Yet more news, from the Columbus Dispatch, that Medicare patients are increasingly having difficulty gettting access to care. This blog has had a number of entries (latest one here) discussing the Mayo Clinic’s decision to drop patients in traditional Medicare from some of its primary-care practices.
At risk of patting myself on the back, this is what I anticipated in my recently published study of choices in Medicare. Basically, Medicare has three problems: A huge unfunded liability; ineffective reimbursements to providers (which are a result of centralized price-fixing by the government, which cause providers to shift costs to private payers); and lack of access.
The first two we’ve known about for some time. However, “unfunded liabilities” are not an issue folks discuss at the kitchen-table. The cost shift, which is actually a hidden tax that the government levies on the privately insured, is opaque enough that ordinary citizens are unable to discover it. The third problem hasn’t really been widespread enough to resonate.

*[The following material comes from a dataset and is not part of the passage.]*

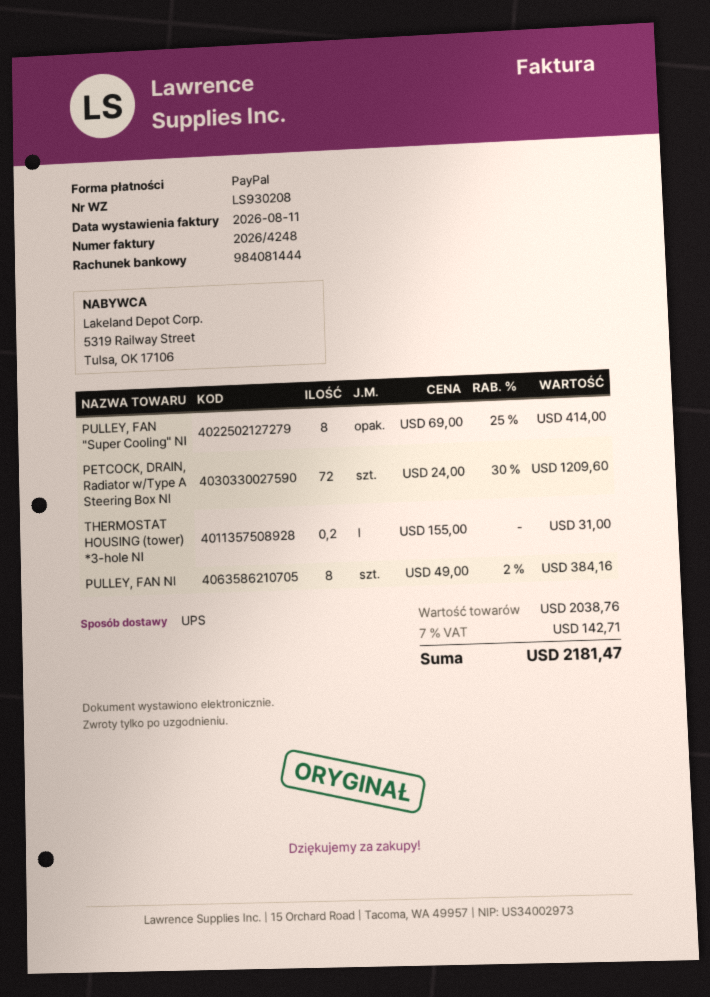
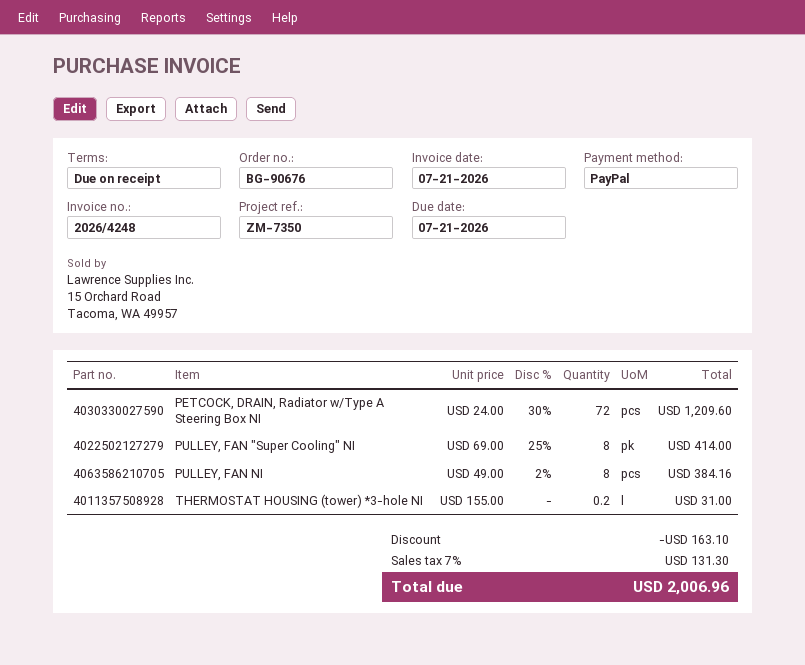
invoice date: 2026-08-11 -> 2026-07-21
discount: none -> 163.10
tax: 7% = 142.71 -> 7% = 131.30
total: 2181.47 -> 2006.96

Now it looks like it’s starting to have an impact at the kitchen-table: The Columbus Dispatch article actually features a patient, Janice Beaty, a 71-year old resident of Columbus, Ohio, whose gynecologist will no longer see her because he cannot run his practice on Medicare’s fees.
The only short-term solution to this is to allow Medicare Advantage programs, through which private insurers (which have demonstrated an ability to provide better co-ordinated care) offer Medicare benefits in competition against the government’s traditional Medicare monopoly. Medicare Advantage is not perfect (and my study proposes reforms). However, by giving Medicare dollars to private plans, which negotiate freely with providers, this alternative escapes the deadly consequences of price-fixing by central government.
The proposed “reform” attacks this choice in many ways: One is to levy a new tax on Medicare Advantage plans, as described by Sen. Robert Dole in today’s Wall Street Journal.
I believe that the increasingly apparent gap in access to care between Medicare beneficiaries and the privately insured (and even some cash-paying uninsured) explains one reason for the dizzying rush uphill to pass the proposed “reform,” which will cement the federal government’s role in determining when and whether each and every American may receive medical services.
If employer-based or individually purchased medical care remains partially free of federal control, the gap will become obvious to everyone within a few years, and the opportunity to impose government monopoly over our access to medical services will become politically impossible. On the other hand, by giving the U.S. Secretary of Health & Human Services full authority to decide what private health insurance covers, the proposed “reform” gives her the power to squeeze private insurance in order to demonstrate “equality of access” with current government plans.
The result? Thirty-year old women will have just as much difficulty finding a gynecologist as 71-year old Janice Beaty.
— John R. Graham is director of Health Care Studies at the Pacific Research Institute.